Steps After a Relapse
Why Relapse is So Common
Addiction is a disease of the brain, characterized by long-lasting changes to its structure and function. These long-term changes leave us vulnerable to the cues associated with substance abuse, such as stress, celebrations, a particular time of day, or a certain place.
According to the Center on Addiction and Substance Abuse at Columbia University, 25 to 50 percent of people in recovery need intensive, continuing aftercare—including ongoing therapy, support groups, and other programs—and a high level of support at home and in the community to successfully manage their addiction¹.
Relapse is common, so don’t punish yourself if you slip up. Instead, identify the relapse, no matter how big or small, and take charge. Call your counselor, therapist, or treatment center. Call a meeting leader, sponsor, or someone who can help you get back on track. No matter what you’ve done in the past, you are stronger than your disease!
Relapse is Not a Catastrophe
According to the National Institute on Alcohol Abuse and Alcoholism, a lapse doesn’t always lead to a relapse of the addiction². Whether or not it does is largely determined by the emotional response to the initial lapse. Feelings of shame, guilt, and other negative emotions make it more likely for the lapse to turn into a relapse. If you feel like the lapse was completely out of your control because you believe you have no willpower, you may simply abandon your recovery altogether to escape those negative feelings.
Relapse statistics illustrate just how challenging it is to attain lifelong sobriety. Between 70 and 90 percent of people in recovery will have at least one mild to moderate lapse, or incidence of using again³. According to the National Institute on Drug Abuse, 40 to 60 percent will experience a relapse of the addiction4. Relapse doesn’t mean that treatment failed. Relapse is an opportunity to determine what skills are missing and develop a new arsenal of strategies and techniques to prevent it from happening again.

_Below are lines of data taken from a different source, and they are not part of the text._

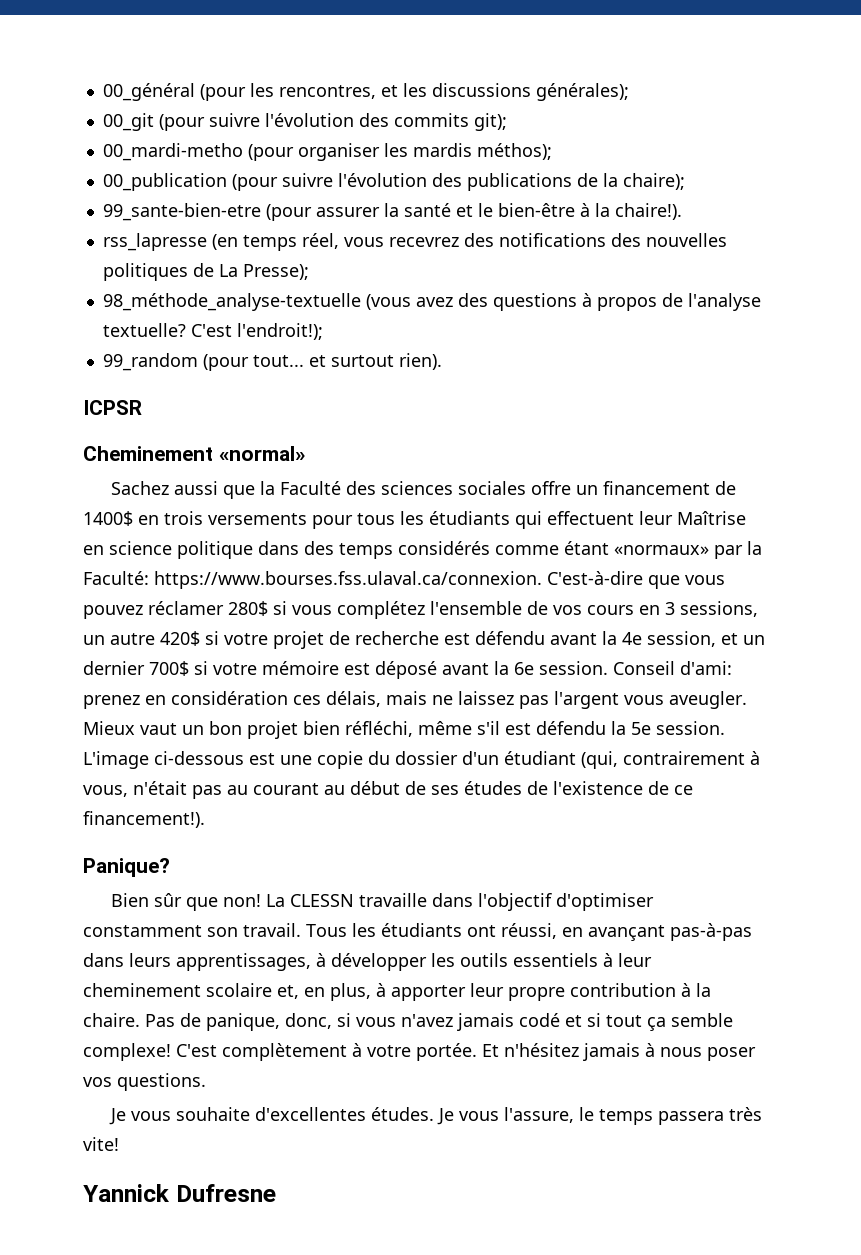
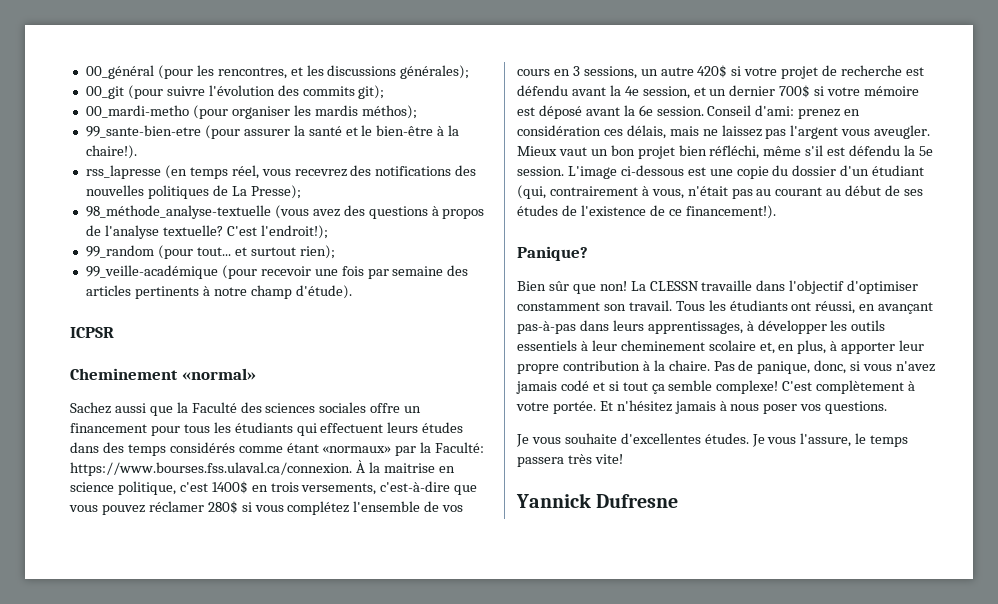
[102,173,685,191] // 00_publication (pour suivre l'évolution des publications de la chaire); -> (417, 112) none
[398,353,442,370] rien). -> [299,245,335,259] [85,265,469,279] [85,285,352,299] rien); // 99_veille-académique (pour recevoir une fois par semaine des articles pertinents à notre champ d'étude).
[715,481,737,495] [83,511,307,526] de 1400$ en trois versements -> (147, 428) none
[639,511,746,525] [83,541,253,559] leur Maîtrise en science politique -> [387,422,464,433] leurs études
[547,571,643,585] C'est-à-dire -> [355,460,455,473] [70,481,451,495] À la maitrise en science politique, c'est 1400$ en trois versements, c'est-à-dire

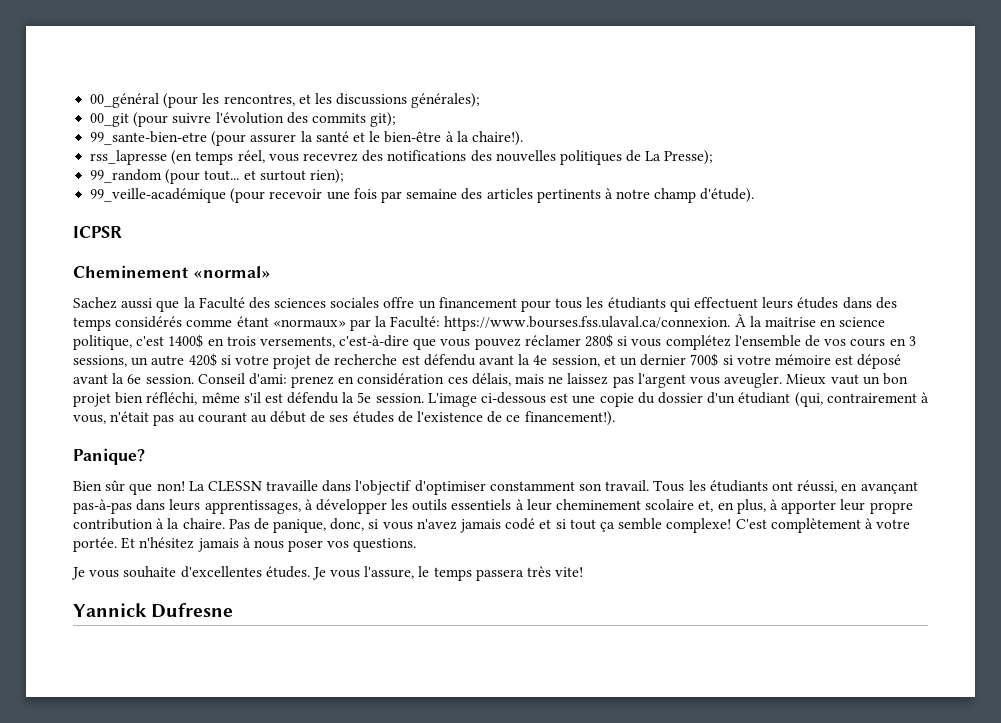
[85,105,417,119] // 00_mardi-metho (pour organiser les mardis méthos); -> (397, 119) none
[85,205,485,219] [85,225,328,239] // 98_méthode_analyse-textuelle (vous avez des questions à propos de l'analyse textuelle? C'est l'endroit!); -> (714, 157) none

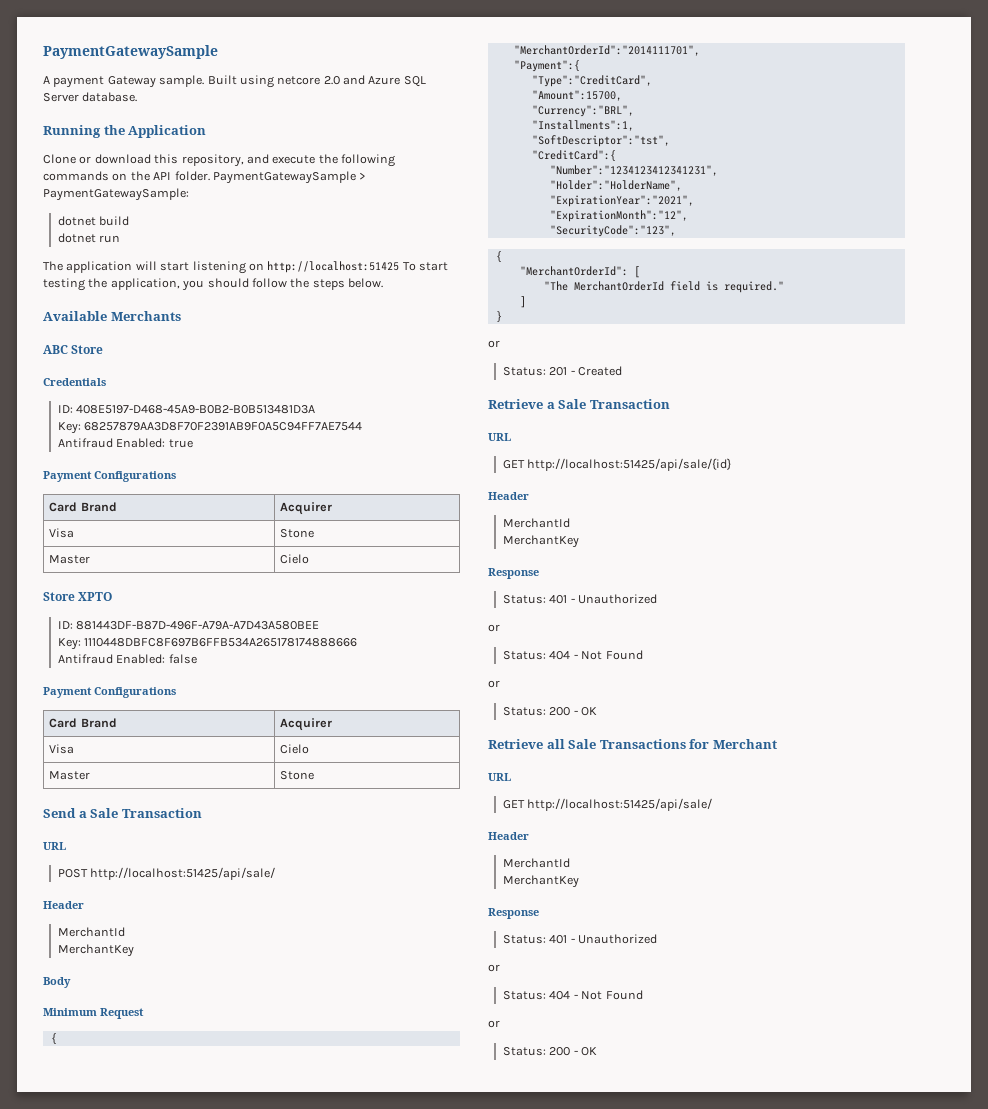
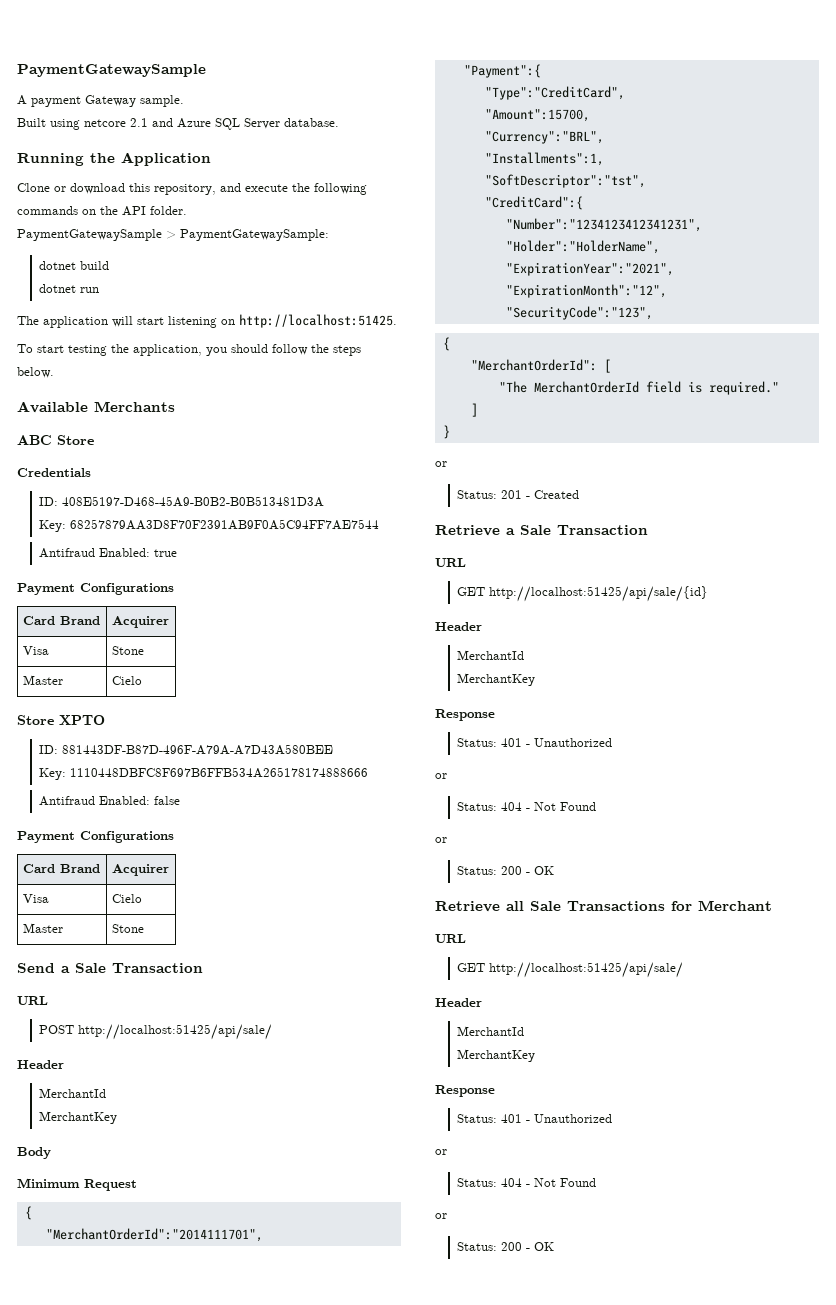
(205, 81) none -> (184, 101) //
[323,76,340,85] 2.0 -> [130,118,148,127] 2.1
(210, 176) none -> (187, 210) //
[267,261,400,273] http://localhost:51425 -> [239,314,397,328] http://localhost:51425. //

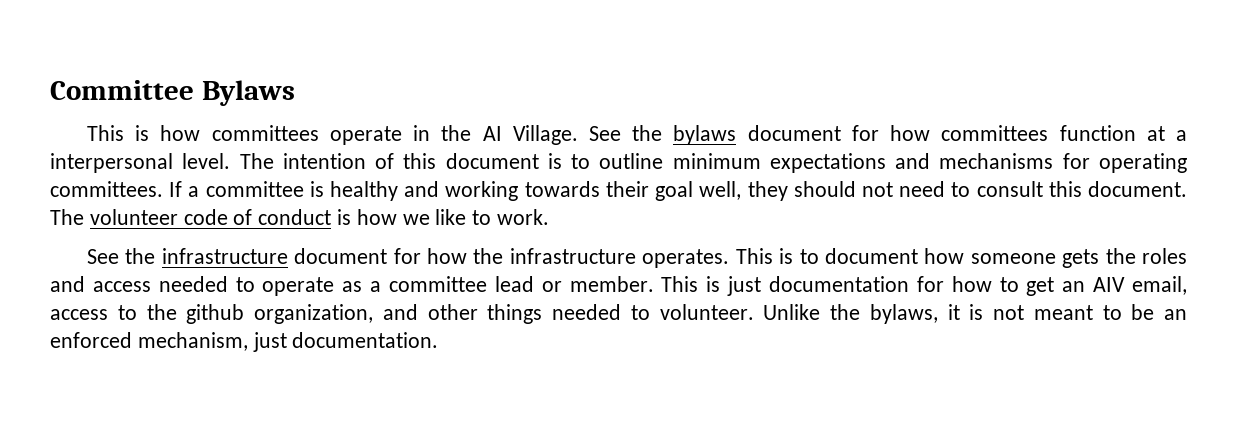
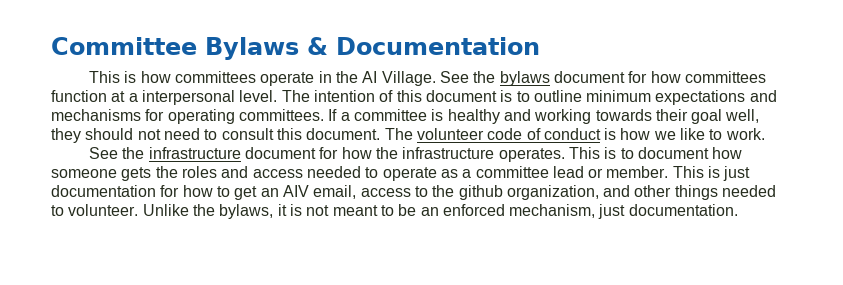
(295, 93) none -> [307,37,540,55] & Documentation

Steps to Take After a Relapse
The most important thing you can do after a relapse is to immediately tell someone in your support circle. The second most important thing is to cut yourself some slack and let go of negative feelings. You made a mistake and it happens. It doesn’t mean you have categorically failed in recovery. Just as it takes time to develop an addiction, it takes time to develop a life of sobriety.
Once you’ve surrounded yourself with your support network and can shift from guilt to repair mode, spend some time evaluating where things started to go downhill. Maybe you grew too confident and stopped attending or participating in meetings. Maybe your anxiety, depression, or other mental illness wasn’t being managed well enough. Maybe you grew increasingly isolated, angry, frustrated, or intolerant. These are all common causes of relapse.
Recognizing when the relapse process started, how you could have read the signs better, what coping skills you were missing, and what you could have done differently can all help you develop specific skills and strategies to prevent the same thing from happening again.
After this period of evaluation and rectification, you’ll likely return to recovery stronger, more motivated, and better prepared to maintain sobriety for the long-term. For many, it takes more than one attempt to achieve lifelong sobriety, and that’s okay. You’ve come a long way, and while you still have a long way to go, remember to acknowledge your progress, stay open-minded, and remain committed and engaged in your aftercare.